Having an estate plan is an important part of being an adult. You should get one when you are young and then continue to revise and revamp it as you age. It is especially important that you have a good estate plan when you near retirement and enter your golden years. However, many people wonder what they can do to make their plan solid enough that their family won't fight over it. Here are some things that you can do to help prevent the disputes.
1. Get The Estate Plan Done While You Are In Good Health
One of the biggest mistakes people make is making changes to their plan as their health declines, and as their mind begins to become foggy.

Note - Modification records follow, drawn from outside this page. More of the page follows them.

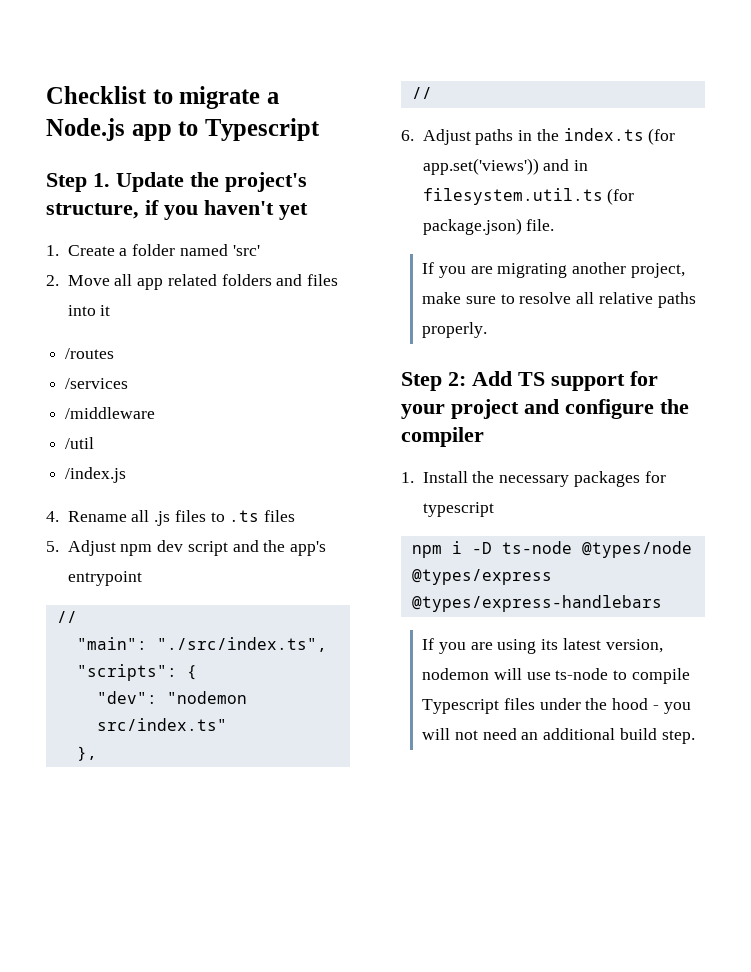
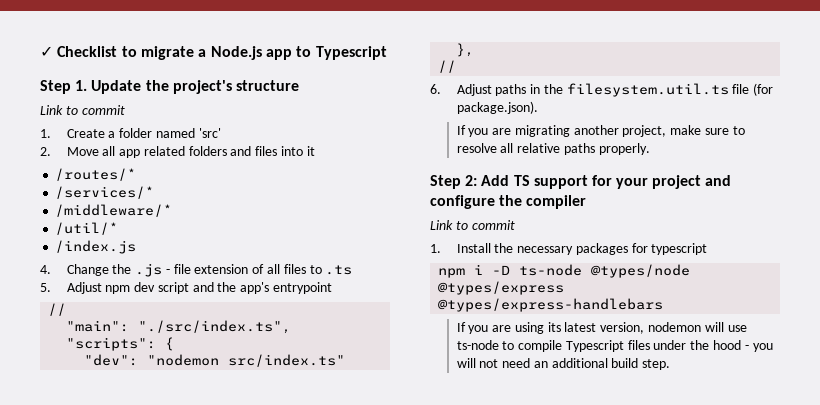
(46, 95) none -> [40,46,53,57] ✓
[46,200,308,220] structure, if you haven't yet -> [235,80,299,91] [40,105,125,115] structure // Link to commit
[65,348,115,359] [65,378,129,389] [65,407,156,419] [65,437,95,449] [65,467,127,483] [46,510,171,526] /routes // /services // /middleware // /util // /index.js // 4. Rename all .js -> [55,168,137,181] [55,186,155,199] [55,204,173,217] [55,222,119,235] [55,240,137,254] [40,263,280,277] /routes/* // /services/* // /middleware/* // /util/* // /index.js // 4. Change the .js - file extension of all
[264,510,296,522] files -> (353, 270) none
[563,128,676,145] [422,158,589,175] [422,188,635,205] [422,218,555,235] index.ts (for app.set('views')) and in filesystem.util.ts (for package.json) file. -> [566,83,774,97] [456,101,538,114] filesystem.util.ts file (for package.json).
(484, 437) none -> [430,220,515,230] // Link to commit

An estate plan will not be executed if it is believed that the person wasn't able to fully understand what they were doing or what they were signing. Thus, if you know that you have a disease that may take your mind, as well as your body, in the final years, organize your estate plan while you are healthy and then leave it alone.
If there are any questions as to the health of your mind when you created the plan, it could be disputed in court. Someone who is not happy with the terms could prove that you didn't know what you were doing, and the plan could be rendered invalid.

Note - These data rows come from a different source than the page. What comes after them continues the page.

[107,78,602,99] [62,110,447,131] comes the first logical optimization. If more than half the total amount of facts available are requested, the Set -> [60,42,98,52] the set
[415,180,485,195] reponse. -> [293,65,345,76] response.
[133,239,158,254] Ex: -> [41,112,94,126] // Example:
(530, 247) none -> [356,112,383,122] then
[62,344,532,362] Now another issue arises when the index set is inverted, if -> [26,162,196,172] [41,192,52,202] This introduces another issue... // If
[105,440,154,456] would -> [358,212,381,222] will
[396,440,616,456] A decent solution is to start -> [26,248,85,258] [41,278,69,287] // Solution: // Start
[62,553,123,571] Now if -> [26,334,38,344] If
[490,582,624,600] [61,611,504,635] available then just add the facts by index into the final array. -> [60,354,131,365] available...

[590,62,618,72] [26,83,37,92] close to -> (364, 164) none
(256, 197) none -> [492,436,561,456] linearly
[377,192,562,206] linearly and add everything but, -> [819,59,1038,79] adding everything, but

2. Talk To Your Family and Loved Ones Before You Pass Away
You should always let your family know what is in the estate plan before you pass away. This is one of the best ways to at least lessen tension and frustration later. If you are planning on doing something out of the norm, such as giving the majority of your wealth to charity, you need to tell your children that. If you wait to let them find out after you die, you leave them always wondering why you did it, It is better to explain why you are doing each thing, so at the very least they know your reasoning, and they know that it is what you wanted. Then even if they are not pleased with the plan, or don't like the terms, they can't deny that it is what you wanted.
3. Choose A Competent Executor
Lastly, be sure that the executor that you choose is someone who is competent and who will honor your wishes. If it is someone who likes a fight, or who will be difficult to your other children, you will have problems and perhaps even hurt feelings.